* [What the task requires] In the listing that follows, tally the lines containing "discount"; give the count and nothing more.

* [Material provided]
* * * *

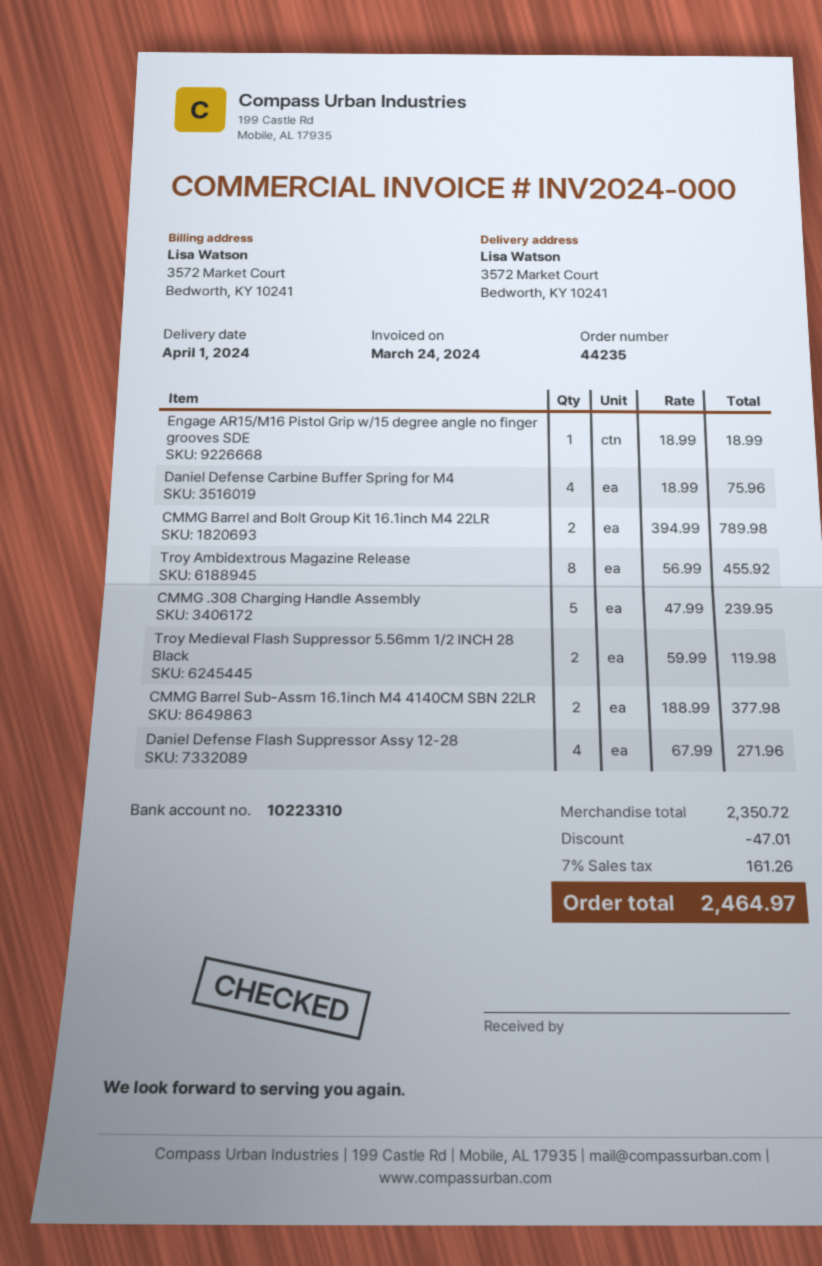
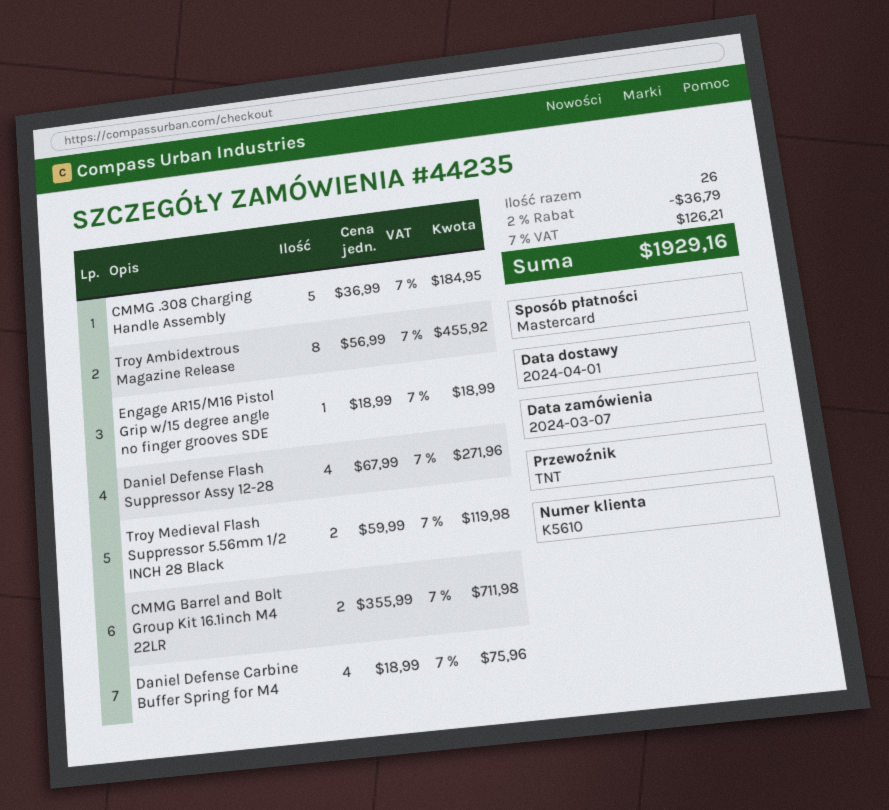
CMMG Barrel and Bolt Group Kit 16.1inch M4 22LR: 2 x 394.99 = 789.98 -> 2 x 355.99 = 711.98
CMMG .308 Charging Handle Assembly: 5 x 47.99 = 239.95 -> 5 x 36.99 = 184.95
CMMG Barrel Sub-Assm 16.1inch M4 4140CM SBN 22LR: 2 x 188.99 = 377.98 -> none
discount: 47.01 -> 36.79
tax: 7% = 161.26 -> 7% = 126.21
total: 2464.97 -> 1929.16

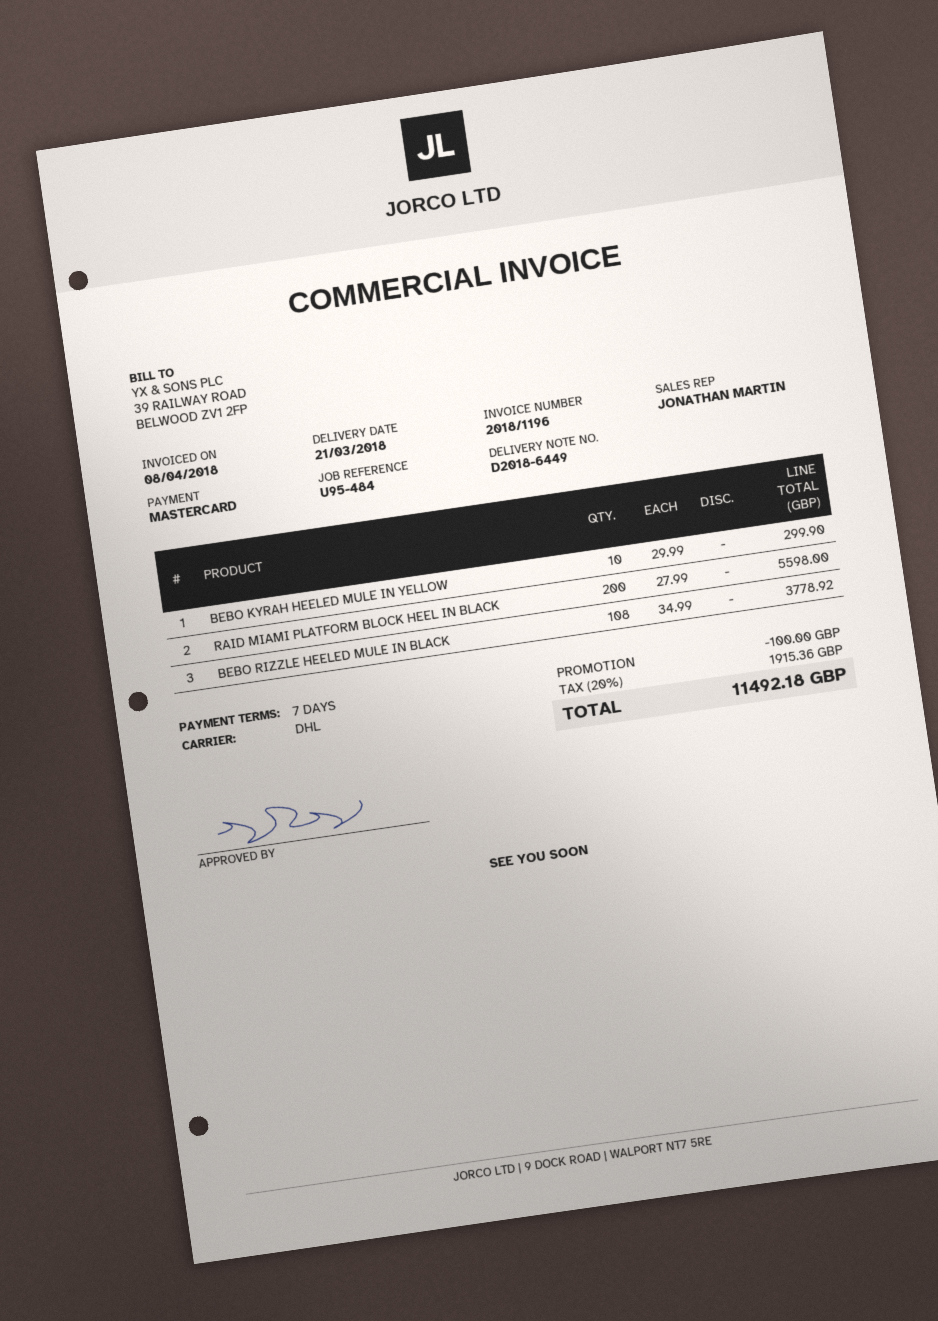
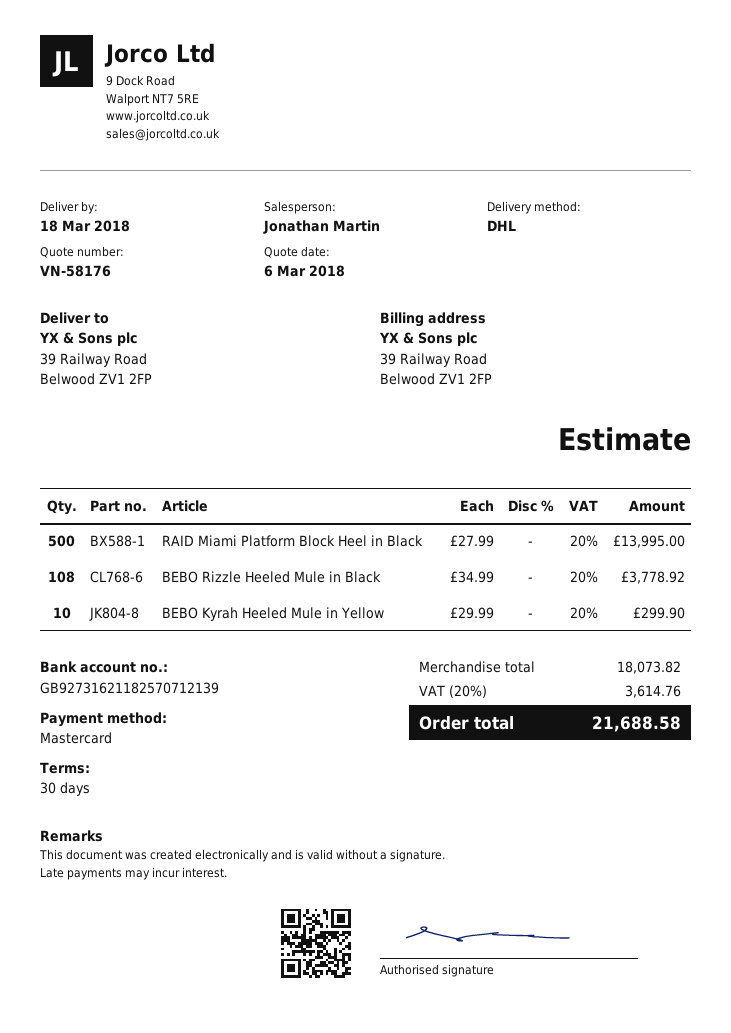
delivery date: 2018-03-21 -> 2018-03-18
payment terms: 7 days -> 30 days
RAID MIAMI PLATFORM BLOCK HEEL IN BLACK: 200 x 27.99 = 5598.00 -> 500 x 27.99 = 13995.00
discount: 100.00 -> none
tax: 20% = 1915.36 -> 20% = 3614.76
total: 11492.18 -> 21688.58

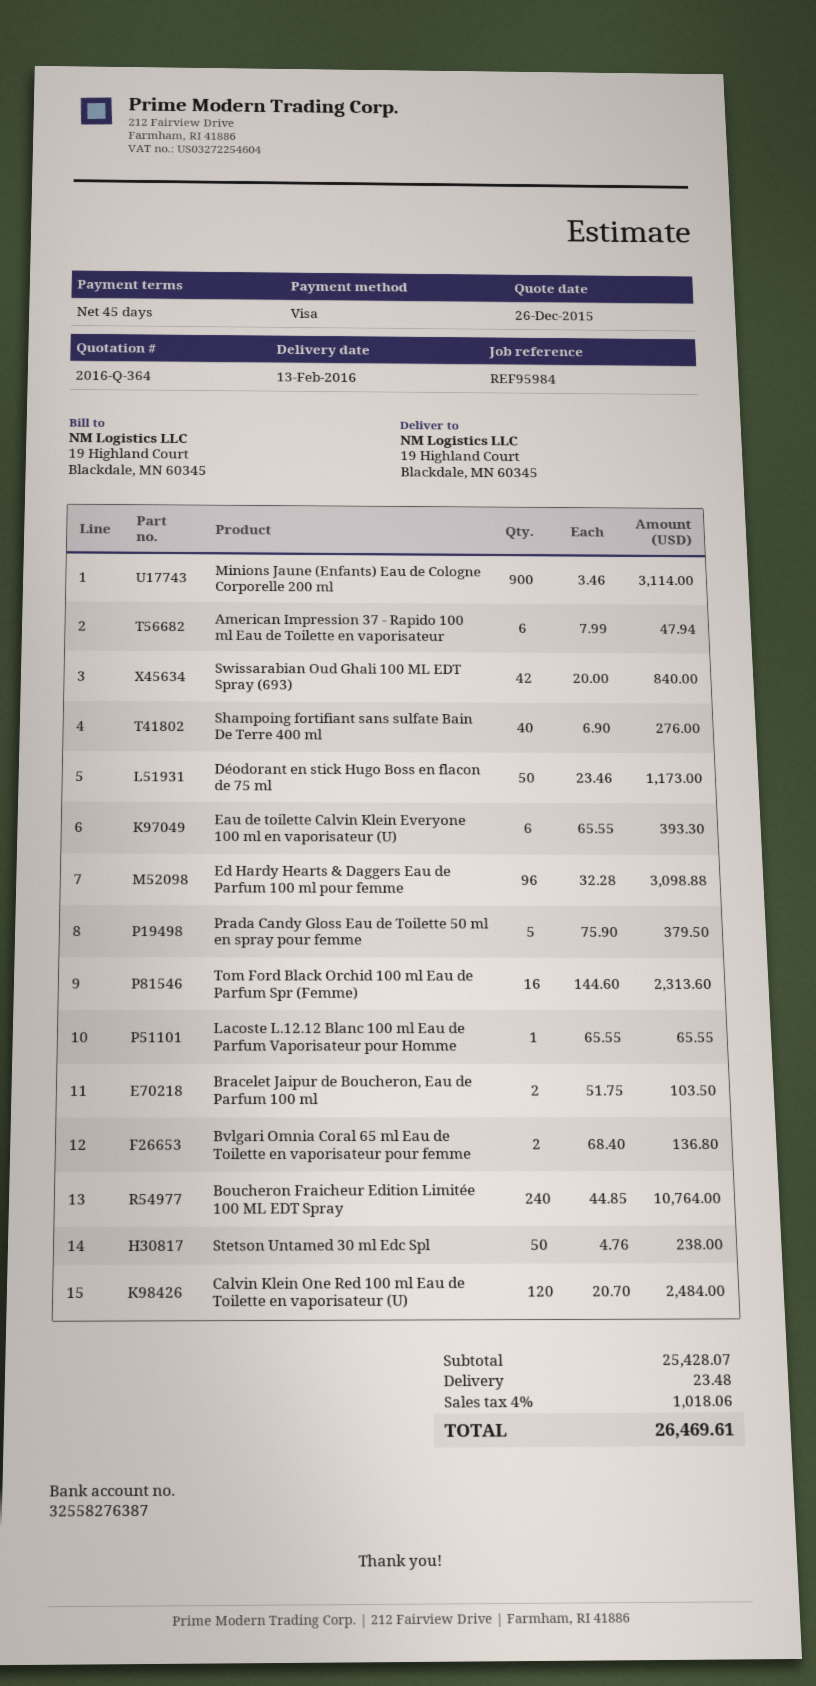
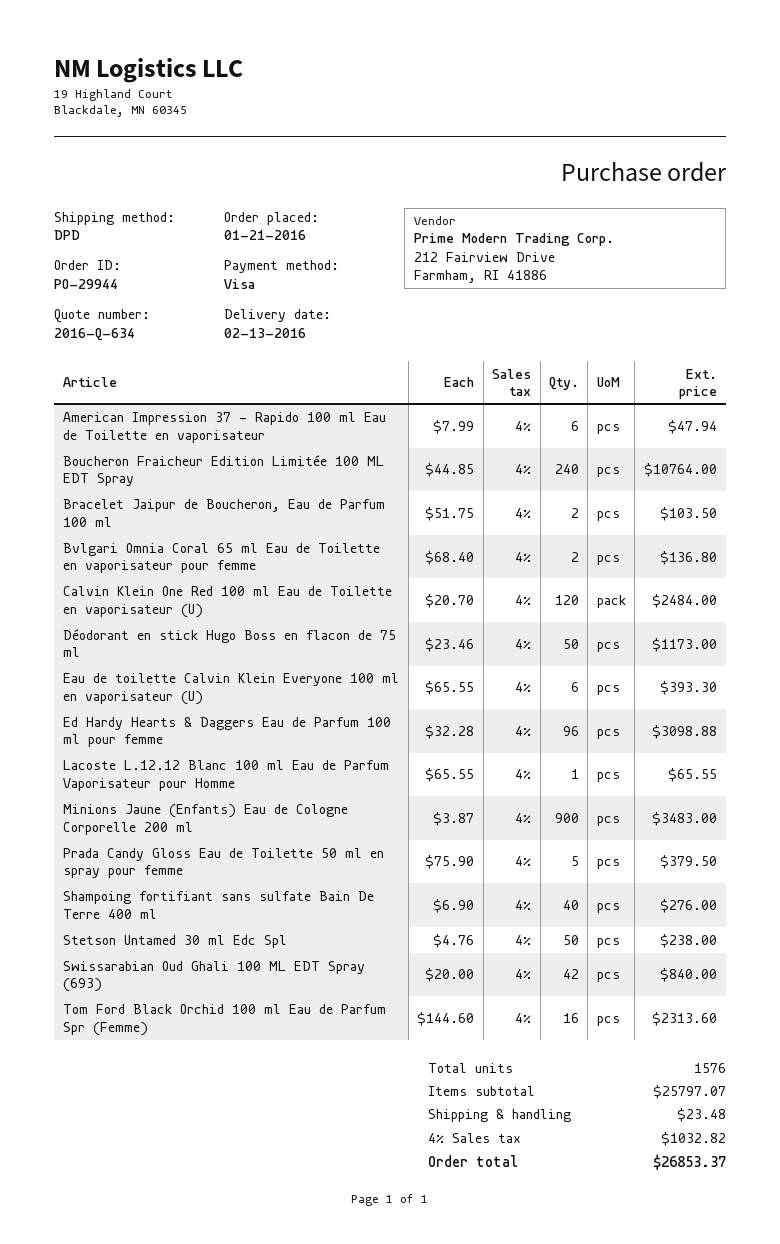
quote number: 2016-Q-364 -> 2016-Q-634
Minions Jaune (Enfants) Eau de Cologne Corporelle 200 ml: 900 x 3.46 = 3114.00 -> 900 x 3.87 = 3483.00
subtotal: 25428.07 -> 25797.07
tax: 4% = 1018.06 -> 4% = 1032.82
total: 26469.61 -> 26853.37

* * * *

* [Exercise result] 2